On March 6, not far away - across the garden from Natalia's house - Russian artillery destroyed the neighbours' house and another house on the outskirts of the town. The same day, Natalia and her sons packed an emergency bag, took the carpet and blankets to the basement, and stockpiled supplies. They were not going to leave, as their sons were already adults, her husband served in a border guard detachment, and Natalia's sister, nephews, and mother were blocked in neighbouring Rubizhne, where the shelling continued unabated.

In addition, Natalia and her sons tried to be helpful to the city. Every evening, they went to the city humanitarian headquarters in the Olimp sports complex to unload humanitarian aid. Natalia also started working as a volunteer at the hospital.

"The first time Grad hit Partyzanska was around March 16-17," Natalia recalls, "I got on my bike and went to look, and the whole house was swept away, all the trees, all the grass, and the sheds... And there were no casualties. Anyway, my uncle was in the house, but he was just scared out of his wits, stunned, and the dog died. I was just working in the hospital and saw this man being brought in."

Although Kreminna suffered from shelling almost daily, Natalia observed that the situation here was not as dire as in neighbouring Rubizhne, where the Russian military wiped out street after street.

"While such horrors were happening in Rubizhne, we were quite safe," Natalia notes, "The territory was under the control of the Ukrainian Armed Forces. It was Ukraine; there was humanitarian aid, and my sons went around unloading this humanitarian aid all the time. We made lists of the people from street to street and brought them this aid. Of course, there was shelling, it was scary, but it was only when it exploded near you that you were scared... We would have stayed until the end if my husband hadn't said we interfered with military operations."

It was early April, and by then, Natalia's mother, sister, and nephews had been taken out of Rubizhne by volunteers, so Natalia and her sons signed up for evacuation. On April 4, they left for Sloviansk, where they were to board an evacuation train. 

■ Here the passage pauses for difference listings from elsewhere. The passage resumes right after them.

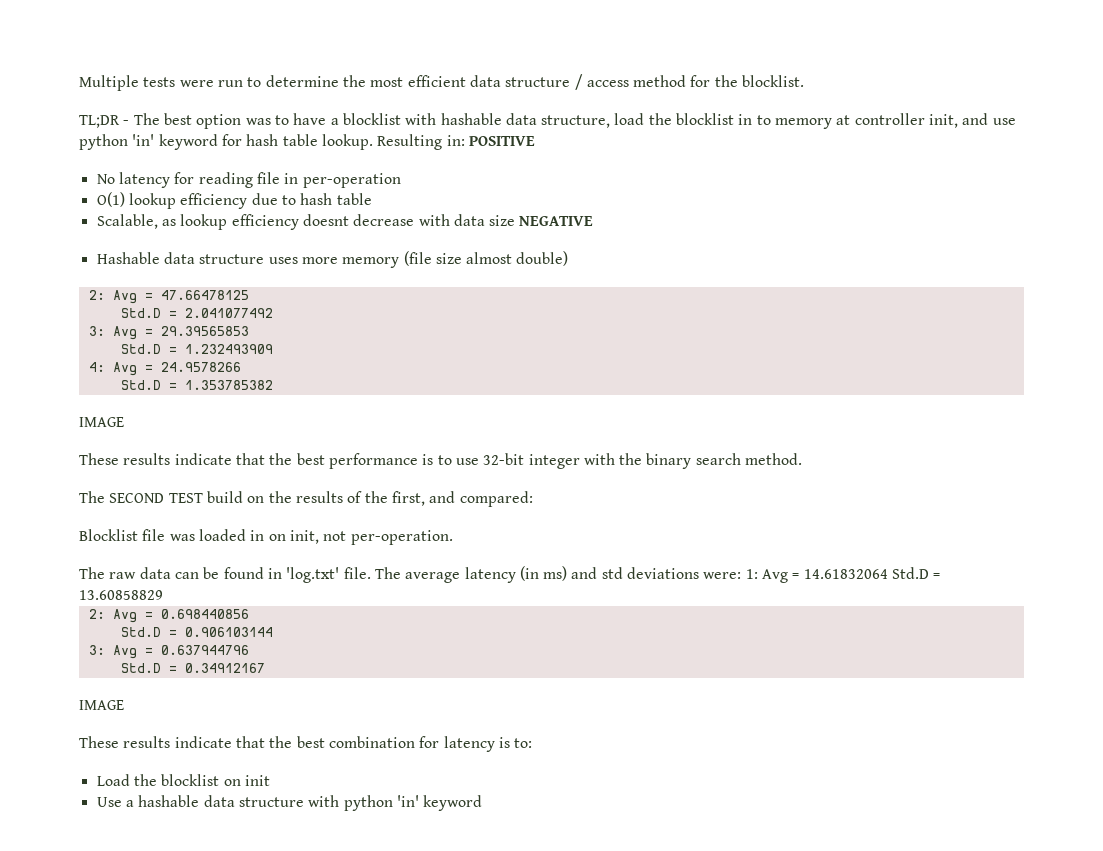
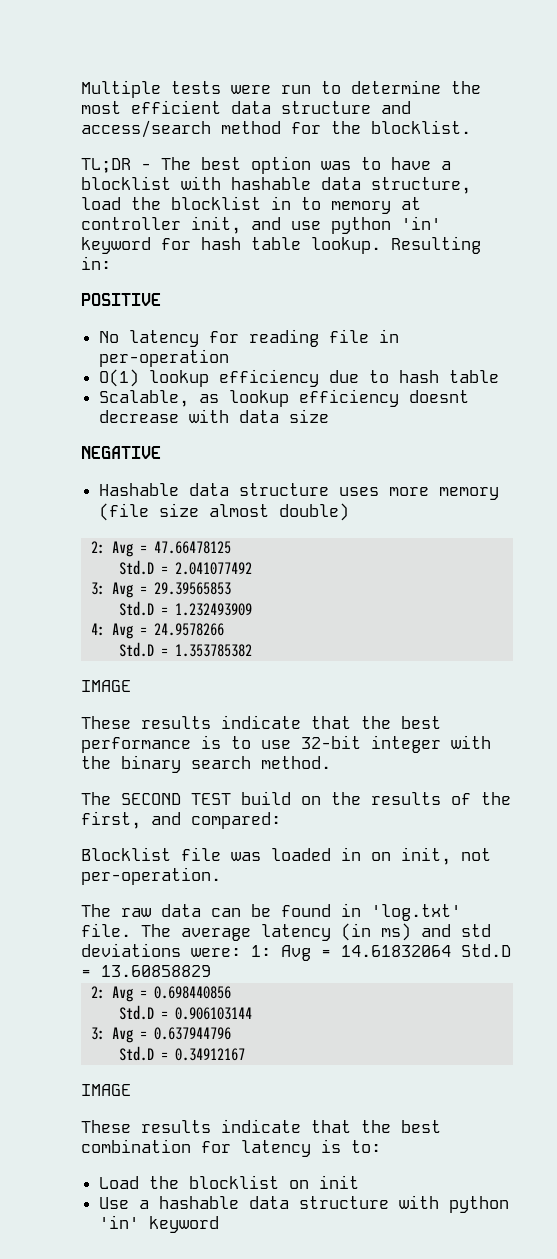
[574,74,629,90] / access -> [381,101,411,114] [81,120,211,138] and access/search
(465, 140) none -> (111, 263) //
(516, 220) none -> (330, 416) //

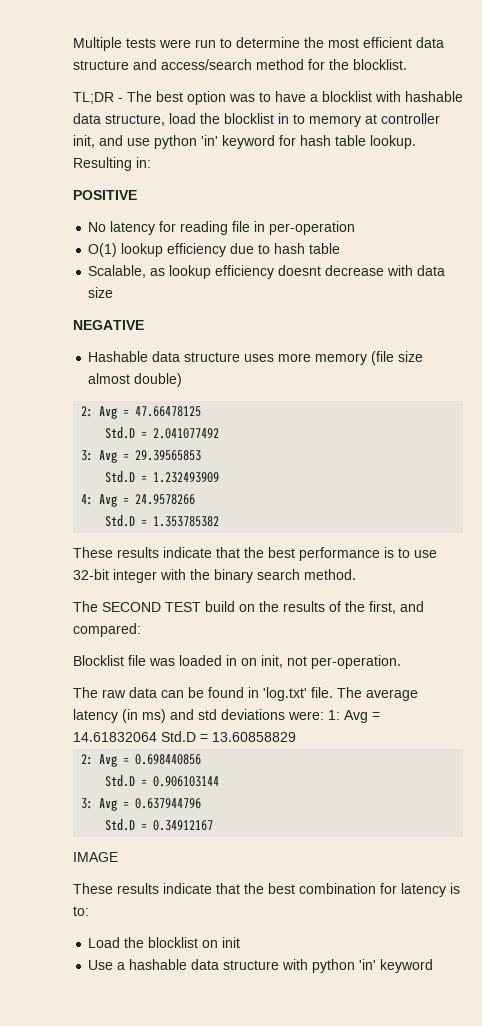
[81,680,131,692] // IMAGE -> (220, 521) none

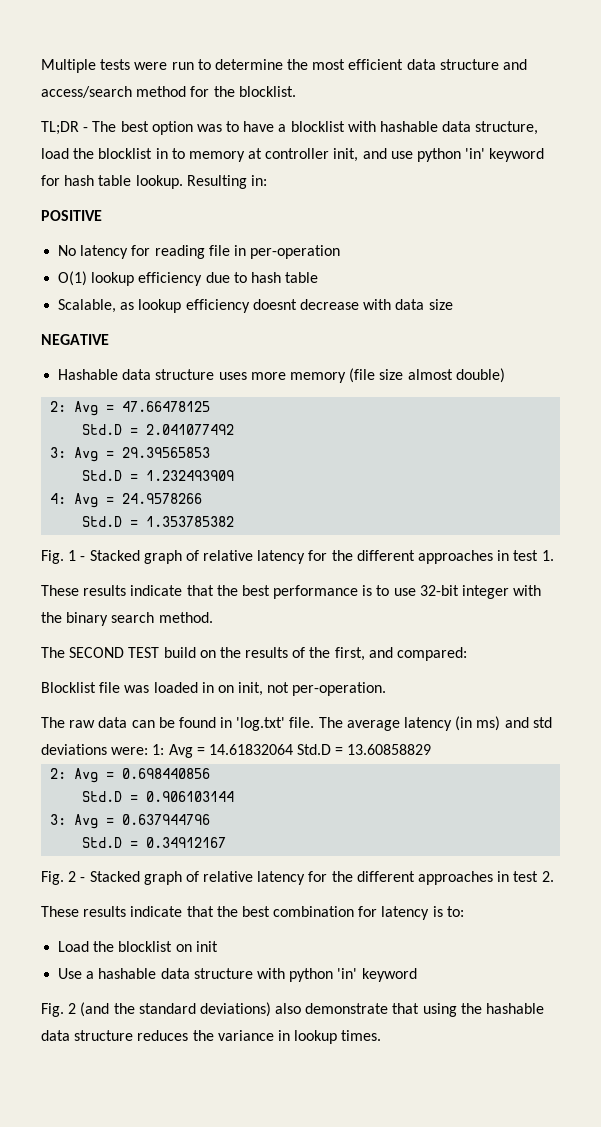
(220, 521) none -> [41,550,554,564] // Fig. 1 - Stacked graph of relative latency for the different approaches in test 1.
[73,852,118,862] IMAGE -> [41,871,554,885] Fig. 2 - Stacked graph of relative latency for the different approaches in test 2.
(434, 966) none -> [41,1002,545,1017] [41,1030,382,1044] // Fig. 2 (and the standard deviations) also demonstrate that using the hashable data structure reduces the variance in lookup times.

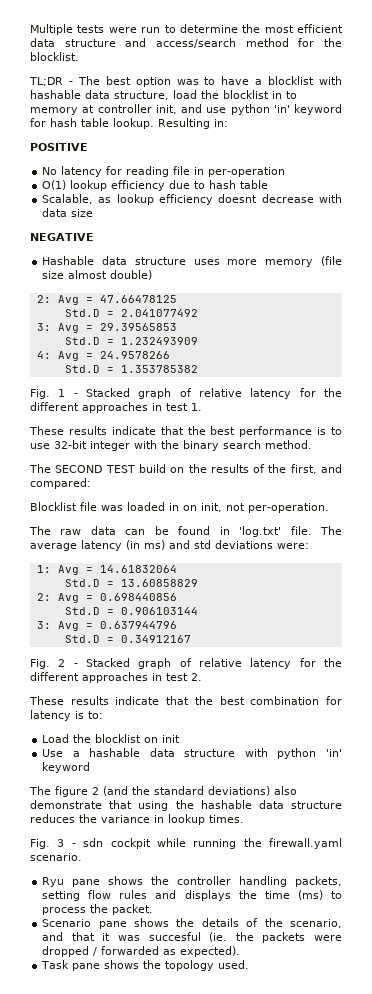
(149, 751) none -> (309, 546) //
(293, 749) none -> (177, 569) //
[41,1003,64,1017] Fig. -> [29,786,88,797] The figure
(382, 1035) none -> [30,838,342,849] [30,853,82,861] [42,876,342,887] [42,890,343,901] [42,904,154,915] [42,918,342,929] [42,932,342,943] [42,946,241,957] [41,960,250,971] // Fig. 3 - sdn cockpit while running the firewall.yaml scenario. // Ryu pane shows the controller handling packets, setting flow rules and displays the time (ms) to process the packet. // Scenario pane shows the details of the scenario, and that it was succesful (ie. the packets were dropped / forwarded as expected). // Task pane shows the topology used.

They left with two cats and a dog: a German shepherd puppy, frightened by the explosions; they had picked up on the street in early March. Natalia and her sons could not board the first train because it was too crowded. The next train arrived at 4 am. Natalia's family was not allowed to board it either. Natalia burst into tears, and they were allowed to travel in the vestibule.

Natalia now lives in the Lviv region. Here, she found out that the humanitarian headquarters at Olymp had been completely burnt down by shelling. In addition, the Russians destroyed large stocks of food essential for the residents of Kreminna and the surrounding towns.

Natalia also spoke about the fate of the gymnasium. Initially, it was a bomb shelter for civilians, but when street fighting broke out in Rubizhne, the Ukrainian military came to the gymnasium. The people in the shelter were asked to evacuate to Sloviansk, and most of them went by evacuation buses. Later, the military occupied the building, which is why it was hit several times.

"In the TSN newscast when, remember, the orange nitrate wagon exploded at Zoria [April 9, 2022 - author's note]..." Natalia recalls, "our school was in the same story, and it was still flying a yellow and blue flag. We saw that the school was broken, there were no windows in the assembly hall, everything was destroyed... And after the occupation, we didn't take pictures of the school for a long time because the military forbade us to go there. And now I have only a few photos of the destroyed school...".

Despite the loss of the building, the gymnasium managed to resume distance learning and retained most of its students, although it could not teach the first grade. 

The children dream of returning to their native Rubizhne, and they constantly ask in class: "When will we return to Yuzhna?" Natalia always answers: "Soon, pack your bags." They believe in the liberation of the occupied Luhansk region and hope to meet and live in a restored building after the war.